Naarmann-de Vries Isabel S, Sackmann Yvonne, Klein Felicitas, Ostareck-Lederer Antje, Ostareck Dirk H, Jost Edgar, Ehninger Gerhard, Brümmendorf Tim H, Marx Gernot, Röllig Christoph, Thiede Christian, Crysandt Martina
Department of Intensive Care Medicine, University Hospital RWTH Aachen University, Aachen, Germany.
Department of Intensive Care Medicine, University Hospital RWTH Aachen University, Aachen, Germany; Department of Hematology, Oncology, Hemostaseology and Stem Cell Transplantation, University Hospital RWTH Aachen University, Aachen, Germany.
Leuk Res. 2019 Jan;76:15-23. doi: 10.1016/j.leukres.2018.11.007. Epub 2018 Nov 17.
Acute myeloid leukemia is an aggressive disease that arises from clonal expansion of malignant hematopoietic precursor cells of the bone marrow. Deletions on the long arm of chromosome 9 (del(9q)) are observed in 2% of acute myeloid leukemia patients. Our deletion analysis in a cohort of 31 del(9q) acute myeloid leukemia patients further supports the importance of a minimally deleted region composed of seven genes potentially involved in leukemogenesis: GKAP1, KIF27, C9ORF64, HNRNPK, RMI1, SLC28A3 and NTRK2. Importantly, among them HNRNPK, encoding heterogeneous nuclear ribonucleoprotein K is proposed to function in leukemogenesis.

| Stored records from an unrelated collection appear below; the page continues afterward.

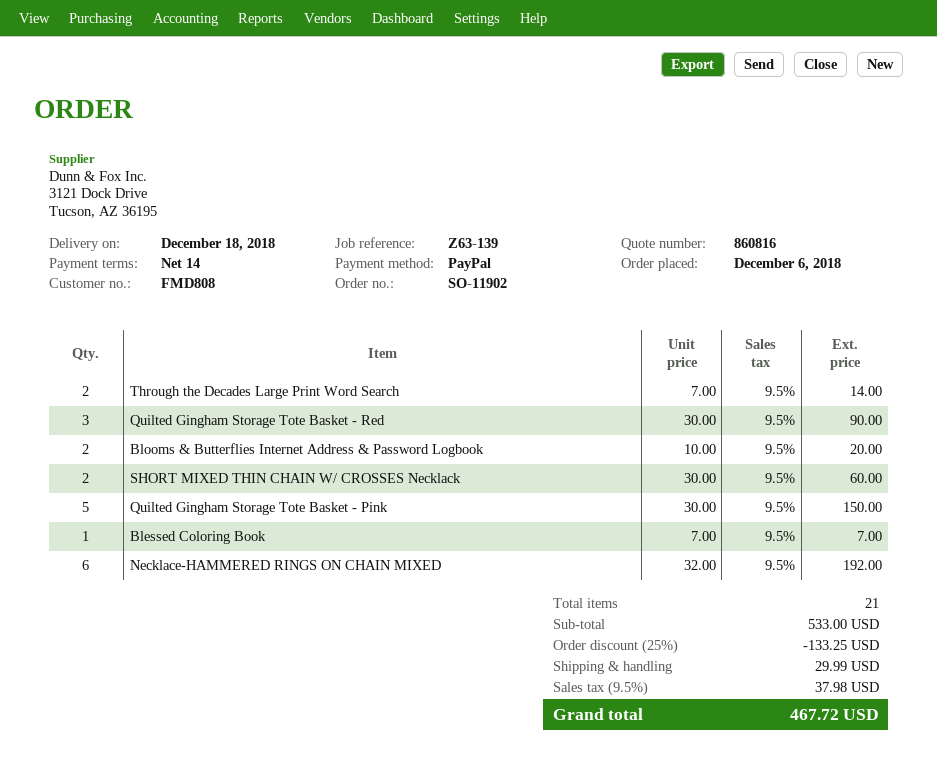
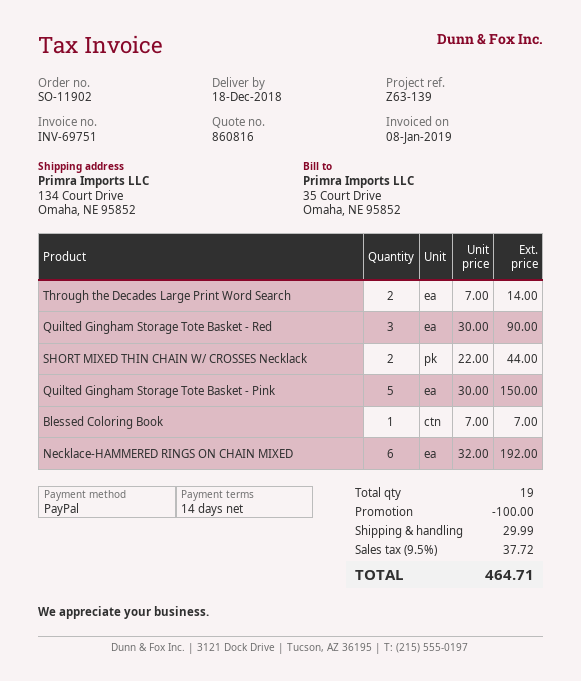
Blooms & Butterflies Internet Address & Password Logbook: 2 x 10.00 = 20.00 -> none
SHORT MIXED THIN CHAIN W/ CROSSES Necklack: 2 x 30.00 = 60.00 -> 2 x 22.00 = 44.00
total quantity: 21 -> 19
discount: 133.25 -> 100.00
tax: 9.5% = 37.98 -> 9.5% = 37.72
total: 467.72 -> 464.71

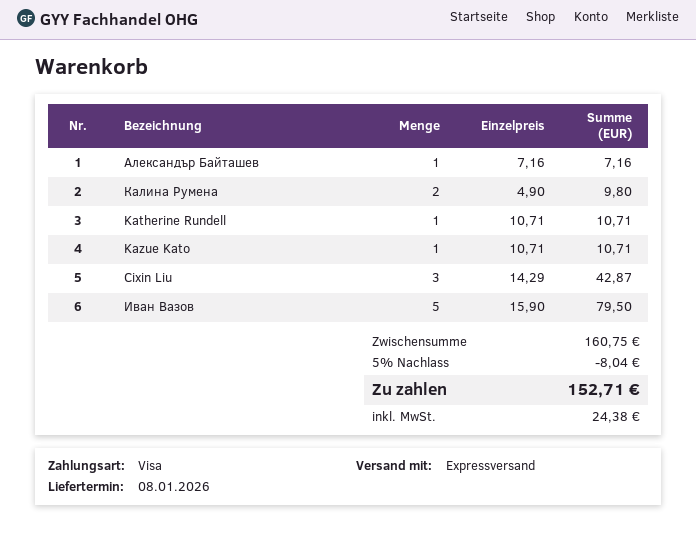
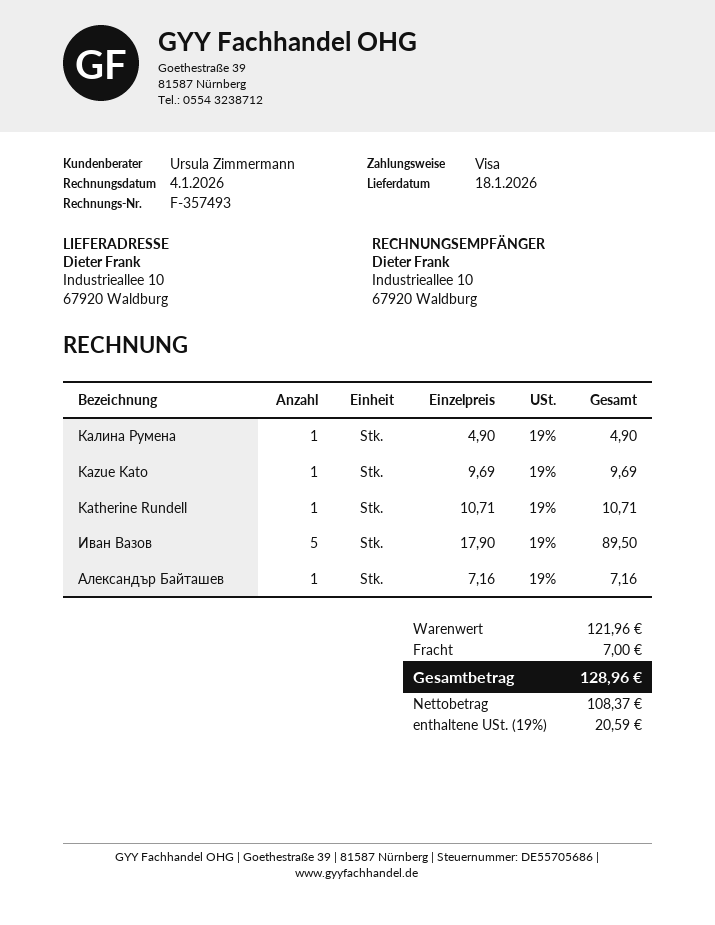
delivery date: 2026-01-08 -> 2026-01-18
Калина Румена: 2 x 4.90 = 9.80 -> 1 x 4.90 = 4.90
Kazue Kato: 1 x 10.71 = 10.71 -> 1 x 9.69 = 9.69
Cixin Liu: 3 x 14.29 = 42.87 -> none
Иван Вазов: 5 x 15.90 = 79.50 -> 5 x 17.90 = 89.50
subtotal: 160.75 -> 121.96
discount: 5% = 8.04 -> none
shipping: none -> 7.00
tax: 24.38 -> 20.59
total: 152.71 -> 128.96

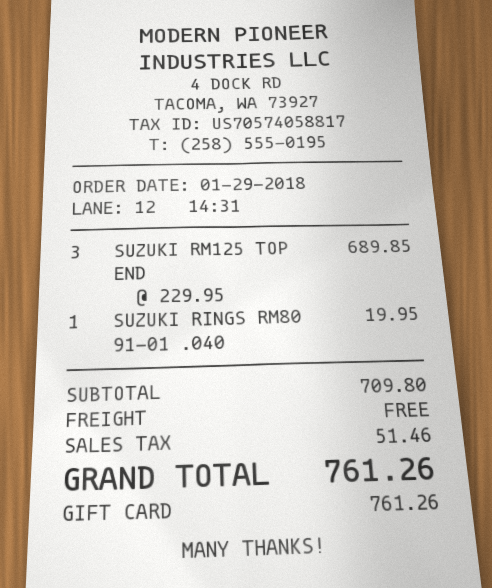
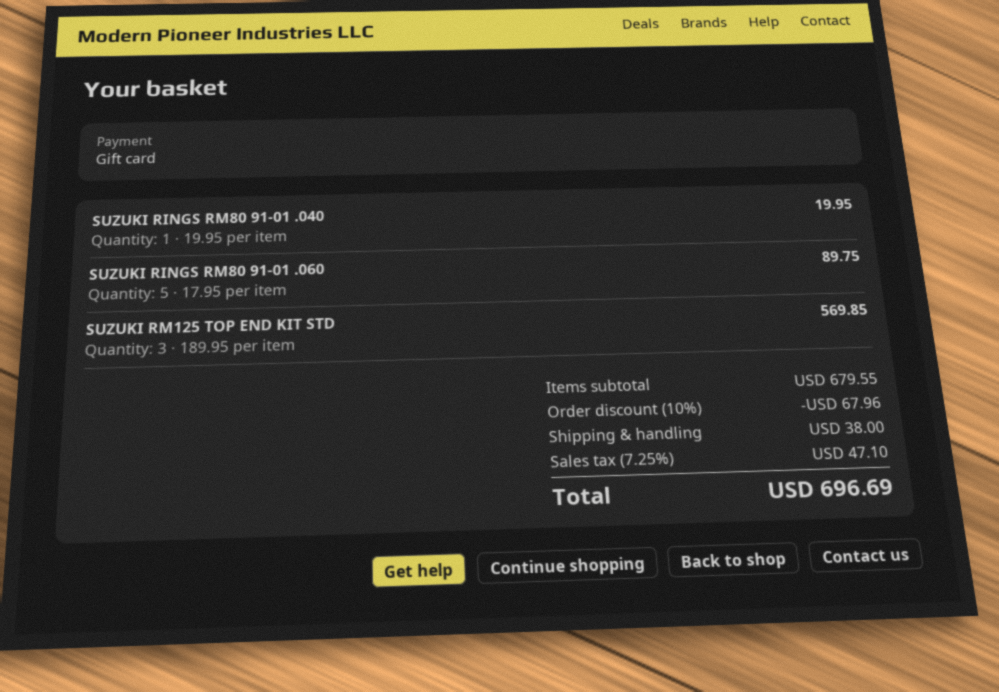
SUZUKI RM125 TOP END: 3 x 229.95 = 689.85 -> 3 x 189.95 = 569.85
SUZUKI RINGS RM80 91-01 .060: none -> 5 x 17.95 = 89.75
subtotal: 709.80 -> 679.55
discount: none -> 10% = 67.96
shipping: 0.00 -> 38.00
tax: 51.46 -> 47.10
total: 761.26 -> 696.69

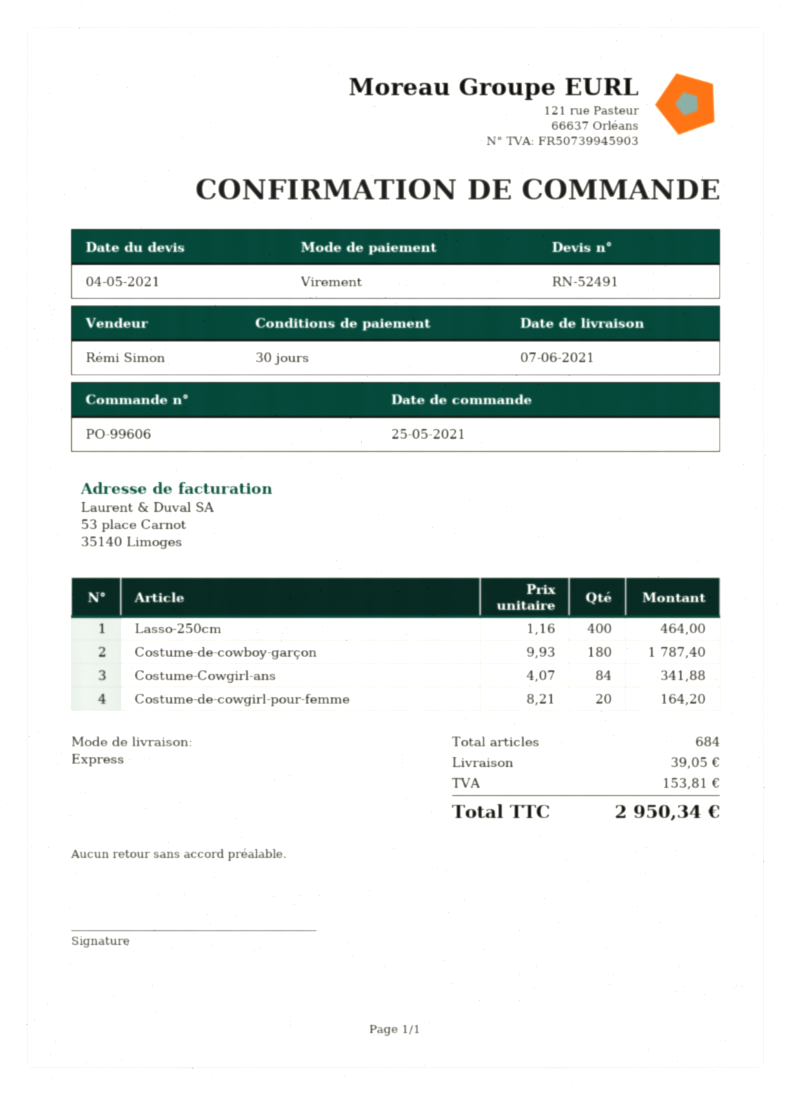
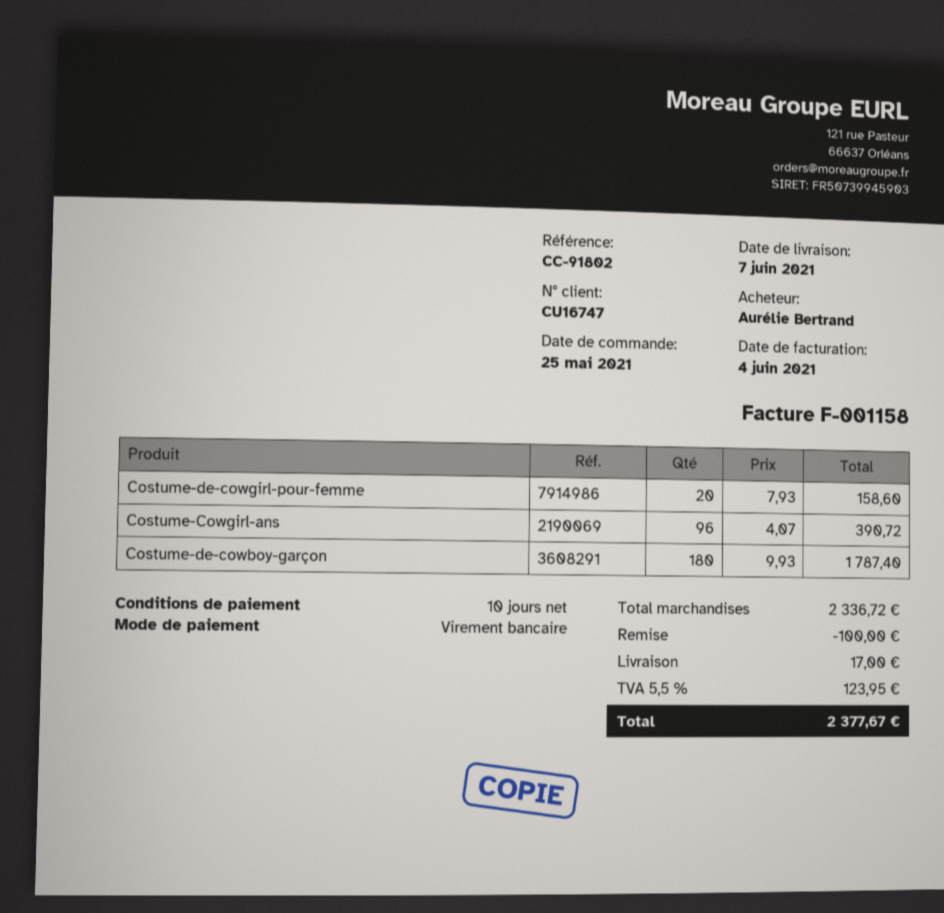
payment terms: 30 days -> 10 days
Lasso-250cm: 400 x 1.16 = 464.00 -> none
Costume-Cowgirl-ans: 84 x 4.07 = 341.88 -> 96 x 4.07 = 390.72
Costume-de-cowgirl-pour-femme: 20 x 8.21 = 164.20 -> 20 x 7.93 = 158.60
discount: none -> 100.00
shipping: 39.05 -> 17.00
tax: 153.81 -> 123.95
total: 2950.34 -> 2377.67

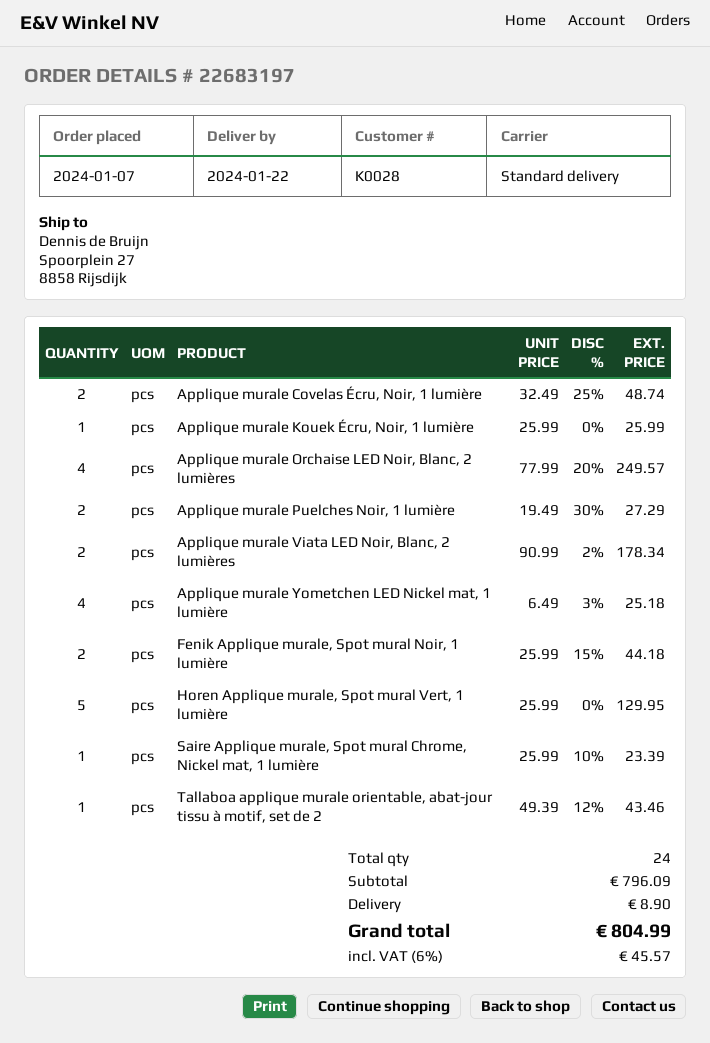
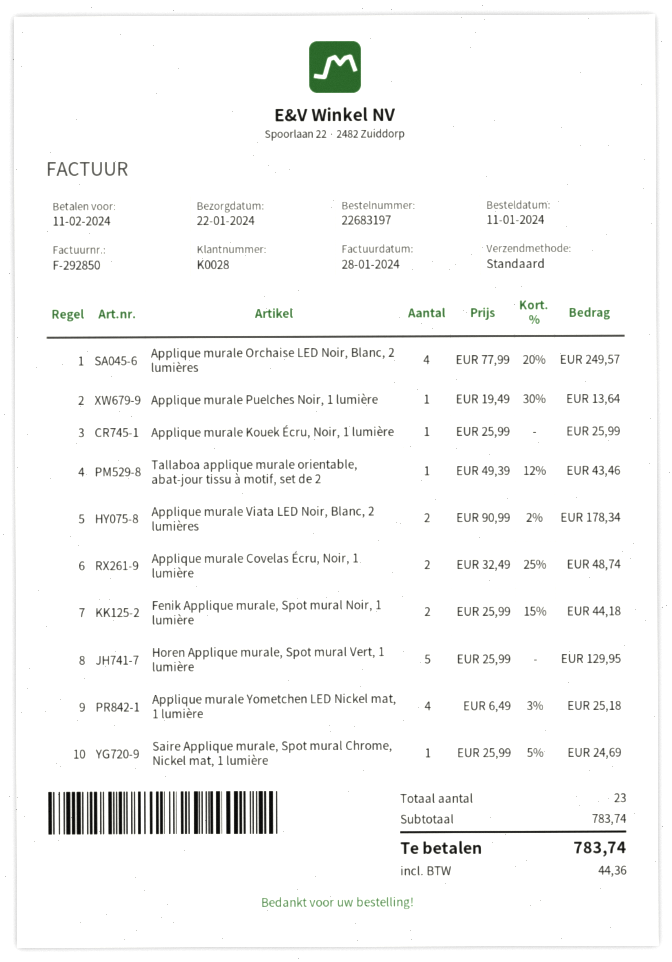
order date: 2024-01-07 -> 2024-01-11
Applique murale Puelches Noir, 1 lumière: 2 x 19.49 - 30% = 27.29 -> 1 x 19.49 - 30% = 13.64
Saire Applique murale, Spot mural Chrome, Nickel mat, 1 lumière: 1 x 25.99 - 10% = 23.39 -> 1 x 25.99 - 5% = 24.69
total quantity: 24 -> 23
subtotal: 796.09 -> 783.74
shipping: 8.90 -> none
tax: 45.57 -> 44.36
total: 804.99 -> 783.74

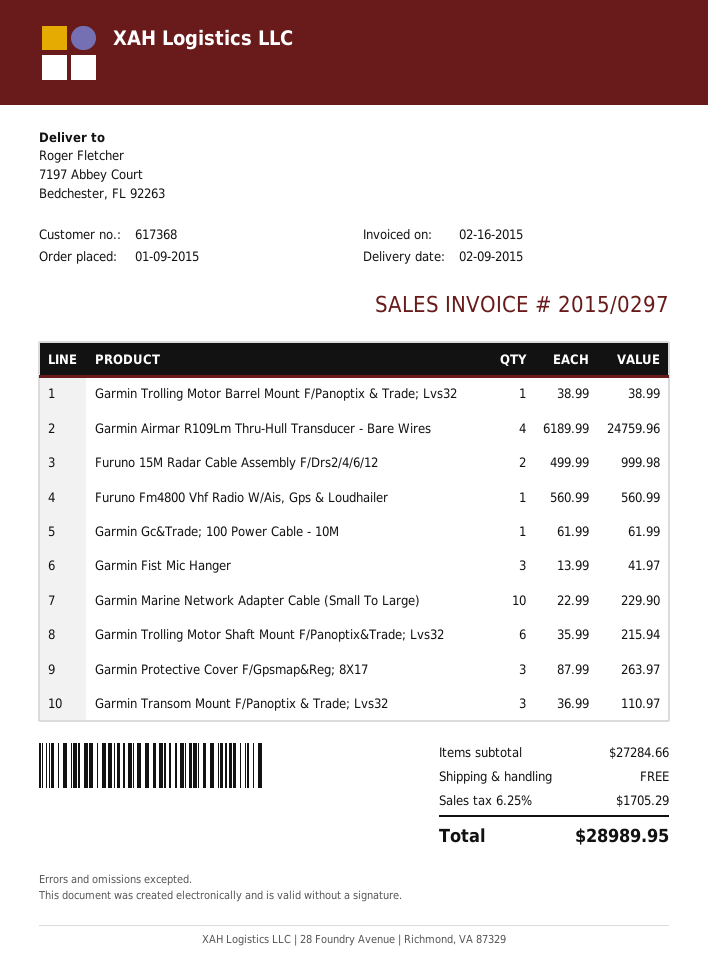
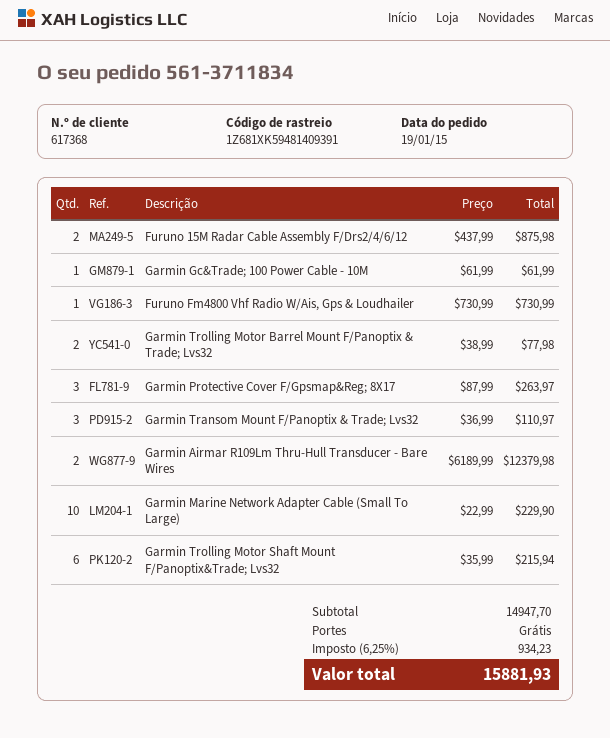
order date: 2015-01-09 -> 2015-01-19
Garmin Trolling Motor Barrel Mount F/Panoptix & Trade; Lvs32: 1 x 38.99 = 38.99 -> 2 x 38.99 = 77.98
Garmin Airmar R109Lm Thru-Hull Transducer - Bare Wires: 4 x 6189.99 = 24759.96 -> 2 x 6189.99 = 12379.98
Furuno 15M Radar Cable Assembly F/Drs2/4/6/12: 2 x 499.99 = 999.98 -> 2 x 437.99 = 875.98
Furuno Fm4800 Vhf Radio W/Ais, Gps & Loudhailer: 1 x 560.99 = 560.99 -> 1 x 730.99 = 730.99
Garmin Fist Mic Hanger: 3 x 13.99 = 41.97 -> none
subtotal: 27284.66 -> 14947.70
tax: 6.25% = 1705.29 -> 6.25% = 934.23
total: 28989.95 -> 15881.93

We show that expression of HNRNPK and the other genes of the minimally deleted region is significantly reduced in patients with del(9q) compared with normal karyotype acute myeloid leukemia. Also, two mRNAs interacting with heterogeneous nuclear ribonucleoprotein K, namely CDKN1A and CEBPA are significantly downregulated. While the deletion size is not correlated with outcome, associated genetic aberrations are important. Patients with an additional t(8;21) show a good prognosis. RUNX1-RUNX1T1, which emerges from the t(8;21) leads to transcriptional down-regulation of CEBPA. Acute myeloid leukemia patients with mutations in CEBPA have a good prognosis as well. Interestingly, in del(9q) patients with CEBPA mutation mRNA levels of HNRNPK and the other genes located in the minimally deleted region is restored to normal karyotype level. Our data indicate that a link between CEBPA and the genes of the minimally deleted region, among them HNRNPK contributes to leukemogenesis in acute myeloid leukemia with del(9q).
急性髓系白血病是一种侵袭性疾病,起源于骨髓恶性造血前体细胞的克隆性扩增。在2%的急性髓系白血病患者中观察到9号染色体长臂缺失(del(9q))。我们对31例del(9q)急性髓系白血病患者的缺失分析进一步支持了一个最小缺失区域的重要性,该区域由七个可能参与白血病发生的基因组成:GKAP1、KIF27、C9ORF64、HNRNPK、RMI1、SLC28A3和NTRK2。重要的是,其中编码异质性核核糖核蛋白K的HNRNPK被认为在白血病发生中起作用。我们发现,与正常核型急性髓系白血病患者相比,del(9q)患者中HNRNPK和最小缺失区域的其他基因的表达显著降低。此外,与异质性核核糖核蛋白K相互作用的两个mRNA,即CDKN1A和CEBPA也显著下调。虽然缺失大小与预后无关,但相关的基因畸变很重要。伴有额外t(8;21)的患者预后良好。由t(8;21)产生的RUNX1-RUNX1T1导致CEBPA的转录下调。CEBPA发生突变的急性髓系白血病患者预后也良好。有趣的是,在具有CEBPA突变的del(9q)患者中,HNRNPK和位于最小缺失区域的其他基因的mRNA水平恢复到正常核型水平。我们的数据表明,CEBPA与最小缺失区域的基因之间的联系,其中包括HNRNPK,在伴有del(9q)的急性髓系白血病的白血病发生中起作用。